Specifically for rewiring my brain, I started a new WIP that had no emotional connotations attached to it, nor any pressure to get finished or, heaven forbid, meet quality norms. I don’t think these techniques above would have worked as well if I had applied them on writing my novel.
It wasn’t until I could confidently say I enjoyed writing again, that I could start building up a consistent habit. No more pushing myself.

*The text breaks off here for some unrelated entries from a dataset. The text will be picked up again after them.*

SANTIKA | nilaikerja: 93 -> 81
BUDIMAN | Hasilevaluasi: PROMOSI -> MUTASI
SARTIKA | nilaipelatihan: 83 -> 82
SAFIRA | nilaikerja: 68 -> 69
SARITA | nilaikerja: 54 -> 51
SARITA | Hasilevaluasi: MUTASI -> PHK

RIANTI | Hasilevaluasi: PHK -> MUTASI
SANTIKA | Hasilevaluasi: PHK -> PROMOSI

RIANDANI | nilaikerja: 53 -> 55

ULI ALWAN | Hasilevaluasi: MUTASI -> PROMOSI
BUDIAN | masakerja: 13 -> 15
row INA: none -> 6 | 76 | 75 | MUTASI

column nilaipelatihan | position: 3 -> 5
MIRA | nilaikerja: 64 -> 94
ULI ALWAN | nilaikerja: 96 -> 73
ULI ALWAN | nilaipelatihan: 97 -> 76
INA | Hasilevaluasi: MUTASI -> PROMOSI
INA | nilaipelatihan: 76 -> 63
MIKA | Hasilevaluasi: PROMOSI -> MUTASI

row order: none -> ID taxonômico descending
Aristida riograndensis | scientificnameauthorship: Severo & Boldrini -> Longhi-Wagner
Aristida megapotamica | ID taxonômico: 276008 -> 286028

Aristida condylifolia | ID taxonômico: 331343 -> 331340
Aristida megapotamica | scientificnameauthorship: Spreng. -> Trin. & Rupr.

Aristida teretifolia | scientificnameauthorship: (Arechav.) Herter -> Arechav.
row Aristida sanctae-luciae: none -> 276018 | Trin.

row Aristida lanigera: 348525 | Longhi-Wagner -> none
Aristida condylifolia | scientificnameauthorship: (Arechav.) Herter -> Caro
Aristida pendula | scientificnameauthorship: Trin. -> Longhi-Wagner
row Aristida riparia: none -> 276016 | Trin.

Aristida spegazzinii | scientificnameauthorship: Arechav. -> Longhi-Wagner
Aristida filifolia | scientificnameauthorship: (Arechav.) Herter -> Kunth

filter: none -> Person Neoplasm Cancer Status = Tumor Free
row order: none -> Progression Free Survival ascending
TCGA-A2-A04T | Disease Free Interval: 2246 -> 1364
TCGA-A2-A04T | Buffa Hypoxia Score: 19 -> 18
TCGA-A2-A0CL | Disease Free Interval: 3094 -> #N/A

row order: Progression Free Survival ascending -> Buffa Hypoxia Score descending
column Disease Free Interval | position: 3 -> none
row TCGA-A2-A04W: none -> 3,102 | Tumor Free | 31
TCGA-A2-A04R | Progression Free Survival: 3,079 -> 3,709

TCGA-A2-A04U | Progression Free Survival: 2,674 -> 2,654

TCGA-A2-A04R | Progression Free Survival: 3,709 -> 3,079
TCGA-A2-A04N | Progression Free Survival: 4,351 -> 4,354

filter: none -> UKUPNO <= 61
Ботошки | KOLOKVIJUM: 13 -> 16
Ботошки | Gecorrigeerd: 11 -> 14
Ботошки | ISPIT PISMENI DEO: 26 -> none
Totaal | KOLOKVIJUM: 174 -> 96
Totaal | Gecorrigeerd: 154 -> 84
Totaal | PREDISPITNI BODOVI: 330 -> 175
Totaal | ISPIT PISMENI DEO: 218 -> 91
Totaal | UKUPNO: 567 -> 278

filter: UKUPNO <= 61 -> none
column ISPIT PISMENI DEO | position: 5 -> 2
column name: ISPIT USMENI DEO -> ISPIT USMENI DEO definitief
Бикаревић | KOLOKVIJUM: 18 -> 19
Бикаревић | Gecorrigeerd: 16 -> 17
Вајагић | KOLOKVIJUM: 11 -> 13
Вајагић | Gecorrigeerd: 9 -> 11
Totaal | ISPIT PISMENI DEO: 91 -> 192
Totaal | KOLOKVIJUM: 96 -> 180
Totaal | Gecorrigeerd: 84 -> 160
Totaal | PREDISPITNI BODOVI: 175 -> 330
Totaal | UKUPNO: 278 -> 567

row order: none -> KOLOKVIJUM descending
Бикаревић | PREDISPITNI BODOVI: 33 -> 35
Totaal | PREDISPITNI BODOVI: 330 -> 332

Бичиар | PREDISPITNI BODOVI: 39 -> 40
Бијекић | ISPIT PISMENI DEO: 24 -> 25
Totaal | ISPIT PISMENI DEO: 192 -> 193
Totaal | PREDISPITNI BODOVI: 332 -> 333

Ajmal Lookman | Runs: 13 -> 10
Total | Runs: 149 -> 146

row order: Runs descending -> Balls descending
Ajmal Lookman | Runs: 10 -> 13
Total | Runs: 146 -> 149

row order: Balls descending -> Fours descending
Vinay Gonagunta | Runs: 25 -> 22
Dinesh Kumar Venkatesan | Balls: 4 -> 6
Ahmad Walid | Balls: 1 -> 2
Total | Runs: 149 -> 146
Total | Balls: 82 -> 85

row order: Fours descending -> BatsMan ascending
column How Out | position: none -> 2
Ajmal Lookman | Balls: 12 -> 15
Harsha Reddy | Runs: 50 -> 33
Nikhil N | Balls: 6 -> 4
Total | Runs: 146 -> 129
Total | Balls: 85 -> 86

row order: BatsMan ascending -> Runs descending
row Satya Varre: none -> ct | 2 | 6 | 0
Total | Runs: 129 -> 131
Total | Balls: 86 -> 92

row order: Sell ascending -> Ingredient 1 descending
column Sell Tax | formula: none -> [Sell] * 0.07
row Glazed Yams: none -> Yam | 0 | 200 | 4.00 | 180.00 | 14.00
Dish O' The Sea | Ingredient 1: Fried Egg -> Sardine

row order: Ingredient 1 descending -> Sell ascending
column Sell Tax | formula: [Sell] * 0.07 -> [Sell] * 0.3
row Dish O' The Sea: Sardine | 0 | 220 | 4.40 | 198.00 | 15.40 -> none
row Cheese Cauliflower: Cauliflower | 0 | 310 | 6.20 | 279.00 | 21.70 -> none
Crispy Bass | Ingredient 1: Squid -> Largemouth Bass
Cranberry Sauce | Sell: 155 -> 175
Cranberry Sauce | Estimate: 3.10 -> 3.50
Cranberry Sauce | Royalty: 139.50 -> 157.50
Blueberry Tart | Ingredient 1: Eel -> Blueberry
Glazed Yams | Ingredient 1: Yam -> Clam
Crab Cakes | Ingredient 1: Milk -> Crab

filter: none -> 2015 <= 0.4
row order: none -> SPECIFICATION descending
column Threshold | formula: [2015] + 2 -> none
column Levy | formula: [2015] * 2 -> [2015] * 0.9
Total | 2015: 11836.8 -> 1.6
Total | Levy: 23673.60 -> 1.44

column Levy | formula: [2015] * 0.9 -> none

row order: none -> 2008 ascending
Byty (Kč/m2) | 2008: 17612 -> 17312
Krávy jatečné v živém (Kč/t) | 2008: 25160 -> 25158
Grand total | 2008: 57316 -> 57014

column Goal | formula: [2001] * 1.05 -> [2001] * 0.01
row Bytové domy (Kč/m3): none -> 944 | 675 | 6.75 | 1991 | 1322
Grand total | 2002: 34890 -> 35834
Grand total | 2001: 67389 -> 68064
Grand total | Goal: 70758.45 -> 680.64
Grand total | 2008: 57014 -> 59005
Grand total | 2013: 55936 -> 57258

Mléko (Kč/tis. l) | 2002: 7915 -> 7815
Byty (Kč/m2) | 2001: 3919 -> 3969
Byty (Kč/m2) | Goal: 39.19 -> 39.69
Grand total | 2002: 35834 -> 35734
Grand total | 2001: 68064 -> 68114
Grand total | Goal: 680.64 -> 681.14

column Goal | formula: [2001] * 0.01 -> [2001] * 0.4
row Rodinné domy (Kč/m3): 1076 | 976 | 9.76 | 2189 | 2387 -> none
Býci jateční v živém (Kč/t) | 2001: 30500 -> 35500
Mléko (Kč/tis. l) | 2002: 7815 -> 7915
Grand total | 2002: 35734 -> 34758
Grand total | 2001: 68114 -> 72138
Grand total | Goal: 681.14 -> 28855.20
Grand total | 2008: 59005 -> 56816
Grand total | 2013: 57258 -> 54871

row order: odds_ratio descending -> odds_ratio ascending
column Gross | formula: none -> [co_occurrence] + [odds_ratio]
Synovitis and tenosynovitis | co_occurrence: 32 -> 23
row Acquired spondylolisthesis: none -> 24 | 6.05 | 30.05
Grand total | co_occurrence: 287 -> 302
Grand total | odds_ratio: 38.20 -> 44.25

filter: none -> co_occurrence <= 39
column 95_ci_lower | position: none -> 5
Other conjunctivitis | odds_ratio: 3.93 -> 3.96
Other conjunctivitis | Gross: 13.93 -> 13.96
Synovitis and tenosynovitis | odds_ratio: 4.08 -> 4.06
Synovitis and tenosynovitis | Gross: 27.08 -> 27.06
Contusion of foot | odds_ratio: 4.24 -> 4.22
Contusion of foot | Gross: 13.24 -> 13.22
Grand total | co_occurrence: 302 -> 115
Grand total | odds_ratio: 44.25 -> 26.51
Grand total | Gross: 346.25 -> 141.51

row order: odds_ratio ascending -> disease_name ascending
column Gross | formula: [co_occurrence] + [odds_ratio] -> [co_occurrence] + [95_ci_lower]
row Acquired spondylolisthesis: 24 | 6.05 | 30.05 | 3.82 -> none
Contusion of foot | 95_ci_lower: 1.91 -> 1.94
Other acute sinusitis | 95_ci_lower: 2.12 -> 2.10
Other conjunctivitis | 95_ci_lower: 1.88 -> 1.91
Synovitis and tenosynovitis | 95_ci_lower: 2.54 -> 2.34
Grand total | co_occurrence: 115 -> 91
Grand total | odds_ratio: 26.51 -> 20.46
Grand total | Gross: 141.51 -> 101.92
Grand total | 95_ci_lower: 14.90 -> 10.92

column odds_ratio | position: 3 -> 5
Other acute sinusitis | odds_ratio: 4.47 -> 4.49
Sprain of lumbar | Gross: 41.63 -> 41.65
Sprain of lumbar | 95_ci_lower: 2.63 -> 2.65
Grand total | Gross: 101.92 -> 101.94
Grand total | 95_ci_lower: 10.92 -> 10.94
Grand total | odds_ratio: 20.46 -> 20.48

I lowered my definition for success
When I say that nowadays I write every day, that’s literally it. I don’t set out to write 1,000 or 500 or 10 words every day (tried it, failed to keep up with it every time)—the only marker for success when it comes to my streak is to write at least one word, even on the days when my brain goes “naaahhh”. On those days, it suffices to send myself a text with a few keywords or a snippet. It’s not “success on a technicality (derogatory)”, because most of those snippets and ideas get used in actual stories later. And if they don’t, they don’t. It’s still writing. No writing is ever wasted.
A side note on high expectations, imposter syndrome, and perfectionism
Obviously, “Setting a ridiculously low goal” isn’t something I invented. I actually got it from those productivity books, only I never got it to work. I used to tell myself: “It’s okay if I don’t write for an hour, because my goal is to write for 20 minutes and if I happen to keep going for, say, an hour, that’s a bonus.” Right? So I set the goal for 20 minutes, wrote for 35 minutes, and instead of feeling like I exceeded my goal, I felt disappointed because apparently I was still hoping for the bonus scenario to happen. I didn’t know how to set a goal so low and believe it.
I think the trick to making it work this time lies more in the groundwork of training my brain to enjoy writing again than in the fact that my daily goal is ridiculously low. I believe I’m a writer, because I prove it to myself every day. Every success I hit reinforces the idea that I’m a writer. It’s an extra ward against imposter syndrome.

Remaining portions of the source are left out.